# Exercise directions
Up to and including the final line, retype each line of the records below, starting with the one that contains "en la infancia</div>".

Web page edit records
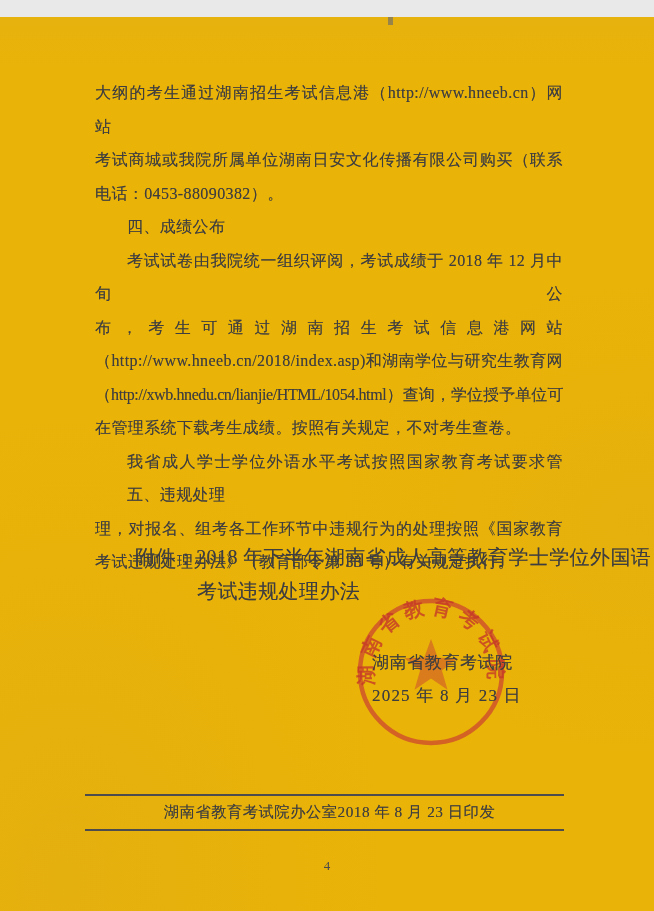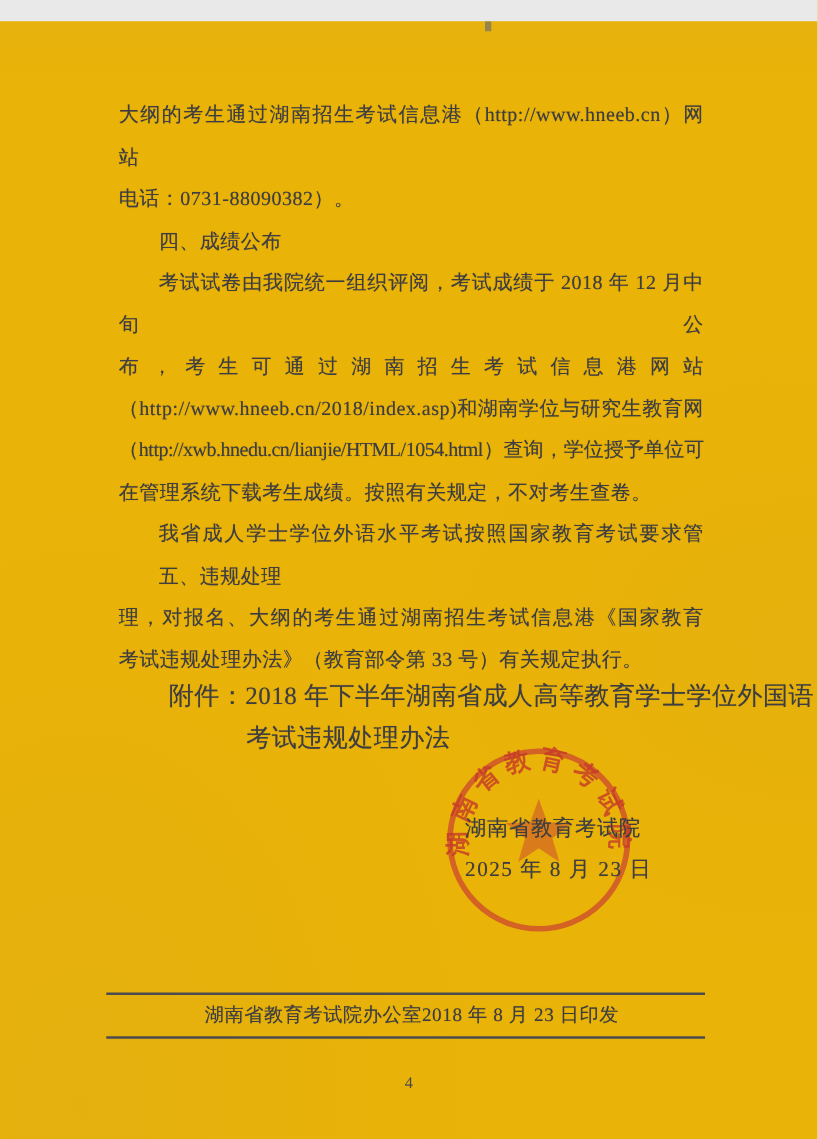--- a/index.html
+++ b/index.html
@@ -64,21 +64,22 @@
 </style>
 </head>
 <body>
 
 <div class="page">
 
   <div class="scan-tick"></div>
 
   <div class="body-text">
       <div class="line fill">大纲的考生通过湖南招生考试信息港（http://www.hneeb.cn）网站</div>
-      <div class="line">电话：0731-88090382）。</div>
+      <div class="line fill">考试商城或我院所属单位湖南日安文化传播有限公司购买（联系</div>
+      <div class="line">电话：0453-88090382）。</div>
       <div class="line" style="text-indent: 2em;">四、成绩公布</div>
       <div class="line fill" style="text-indent: 2em;">考试试卷由我院统一组织评阅，考试成绩于 2018 年 12 月中旬公</div>
       <div class="line spread">
         <span>布</span>
         <span>，</span>
         <span>考</span>
         <span>生</span>
         <span>可</span>
         <span>通</span>
         <span>过</span>
@@ -92,21 +93,21 @@
         <span>息</span>
         <span>港</span>
         <span>网</span>
         <span>站</span>
       </div>
       <div class="line fill">（http://www.hneeb.cn/2018/index.asp)和湖南学位与研究生教育网</div>
       <div class="line fill squeeze">（http://xwb.hnedu.cn/lianjie/HTML/1054.html）查询，学位授予单位可</div>
       <div class="line">在管理系统下载考生成绩。按照有关规定，不对考生查卷。</div>
       <div class="line fill" style="text-indent: 2em;">我省成人学士学位外语水平考试按照国家教育考试要求管</div>
       <div class="line" style="text-indent: 2em;">五、违规处理</div>
-      <div class="line fill">理，对报名、大纲的考生通过湖南招生考试信息港《国家教育</div>
+      <div class="line fill">理，对报名、组考各工作环节中违规行为的处理按照《国家教育</div>
       <div class="line">考试违规处理办法》（教育部令第 33 号）有关规定执行。</div>
     </div>
 
   <div class="attachment">
     <div class="att-line1">附件：2018 年下半年湖南省成人高等教育学士学位外国语</div>
     <div class="att-line2">考试违规处理办法</div>
   </div>
 
   <div class="seal">
     <svg width="150" height="150" viewBox="0 0 150 150">

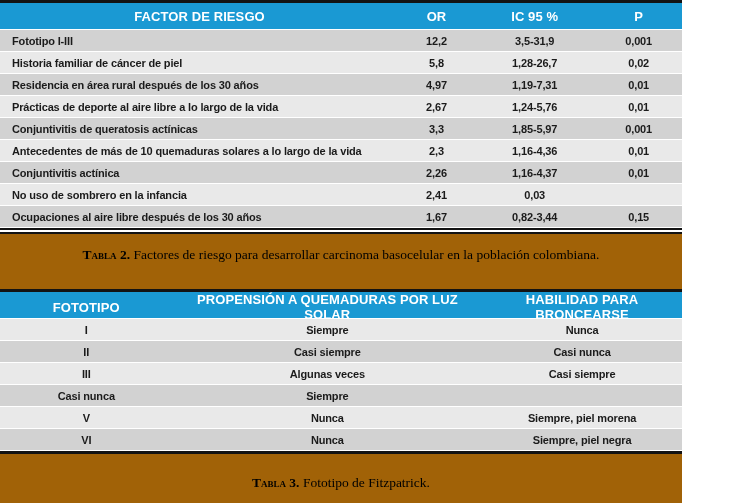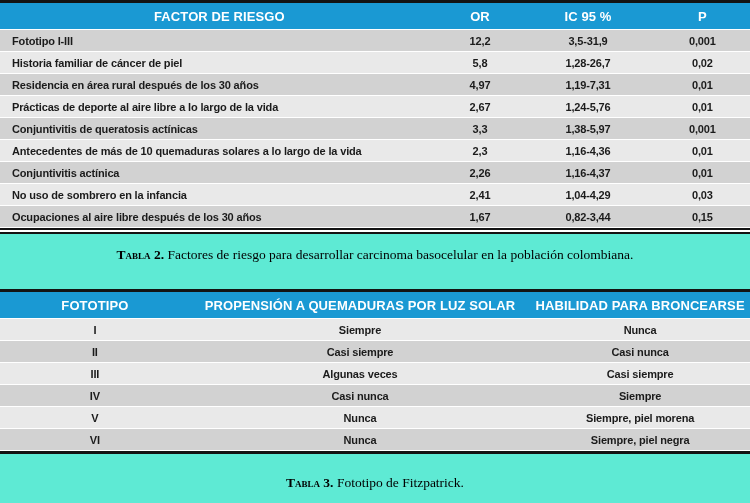--- a/index.html
+++ b/index.html
@@ -1,17 +1,17 @@
 <!DOCTYPE html>
 <html><head>
 <meta charset="utf-8">
 <style>
   html, body { margin:0; padding:0; background:#ffffff; }
   .page {
-    width:750px; height:503px; background:#5eead4; overflow:hidden;
+    width:682px; height:503px; background:#a16207; overflow:hidden;
     font-family:"Liberation Sans", sans-serif;
   }
   .rule-top { height:3px; background:#131313; }
   .rule-bottom { height:3px; background:#131313; }
   .double-rule { height:2px; background:#ffffff; border-top:2px solid #131313; border-bottom:2px solid #131313; }
 
   .thead { display:grid; background:#1a99d3; height:26px; align-items:center; border-bottom:1px solid #ffffff; }
   .th { color:#ffffff; font-weight:700; font-size:13px; text-align:center; letter-spacing:0.1px; }
 
   .row { display:grid; height:21px; align-items:center; border-bottom:1px solid #ffffff; }
@@ -69,39 +69,38 @@
       </div>
       <div class="row">
         <div class="cell left">Prácticas de deporte al aire libre a lo largo de la vida</div>
         <div class="cell">2,67</div>
         <div class="cell">1,24-5,76</div>
         <div class="cell">0,01</div>
       </div>
       <div class="row">
         <div class="cell left">Conjuntivitis de queratosis actínicas</div>
         <div class="cell">3,3</div>
-        <div class="cell">1,38-5,97</div>
+        <div class="cell">1,85-5,97</div>
         <div class="cell">0,001</div>
       </div>
       <div class="row">
         <div class="cell left">Antecedentes de más de 10 quemaduras solares a lo largo de la vida</div>
         <div class="cell">2,3</div>
         <div class="cell">1,16-4,36</div>
         <div class="cell">0,01</div>
       </div>
       <div class="row">
         <div class="cell left">Conjuntivitis actínica</div>
         <div class="cell">2,26</div>
         <div class="cell">1,16-4,37</div>
         <div class="cell">0,01</div>
       </div>
       <div class="row">
         <div class="cell left">No uso de sombrero en la infancia</div>
         <div class="cell">2,41</div>
-        <div class="cell">1,04-4,29</div>
         <div class="cell">0,03</div>
       </div>
       <div class="row">
         <div class="cell left">Ocupaciones al aire libre después de los 30 años</div>
         <div class="cell">1,67</div>
         <div class="cell">0,82-3,44</div>
         <div class="cell">0,15</div>
       </div>
     </div>
     <div class="double-rule"></div>
@@ -129,21 +128,20 @@
         <div class="cell">II</div>
         <div class="cell">Casi siempre</div>
         <div class="cell">Casi nunca</div>
       </div>
       <div class="row">
         <div class="cell">III</div>
         <div class="cell">Algunas veces</div>
         <div class="cell">Casi siempre</div>
       </div>
       <div class="row">
-        <div class="cell">IV</div>
         <div class="cell">Casi nunca</div>
         <div class="cell">Siempre</div>
       </div>
       <div class="row">
         <div class="cell">V</div>
         <div class="cell">Nunca</div>
         <div class="cell">Siempre, piel morena</div>
       </div>
       <div class="row">
         <div class="cell">VI</div>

# Problem solution
         <div class="cell left">No uso de sombrero en la infancia</div>
         <div class="cell">2,41</div>
-        <div class="cell">1,04-4,29</div>
         <div class="cell">0,03</div>
       </div>
       <div class="row">
         <div class="cell left">Ocupaciones al aire libre después de los 30 años</div>
         <div class="cell">1,67</div>
         <div class="cell">0,82-3,44</div>
         <div class="cell">0,15</div>
       </div>
     </div>
     <div class="double-rule"></div>
@@ -129,21 +128,20 @@
         <div class="cell">II</div>
         <div class="cell">Casi siempre</div>
         <div class="cell">Casi nunca</div>
       </div>
       <div class="row">
         <div class="cell">III</div>
         <div class="cell">Algunas veces</div>
         <div class="cell">Casi siempre</div>
       </div>
       <div class="row">
-        <div class="cell">IV</div>
         <div class="cell">Casi nunca</div>
         <div class="cell">Siempre</div>
       </div>
       <div class="row">
         <div class="cell">V</div>
         <div class="cell">Nunca</div>
         <div class="cell">Siempre, piel morena</div>
       </div>
       <div class="row">
         <div class="cell">VI</div>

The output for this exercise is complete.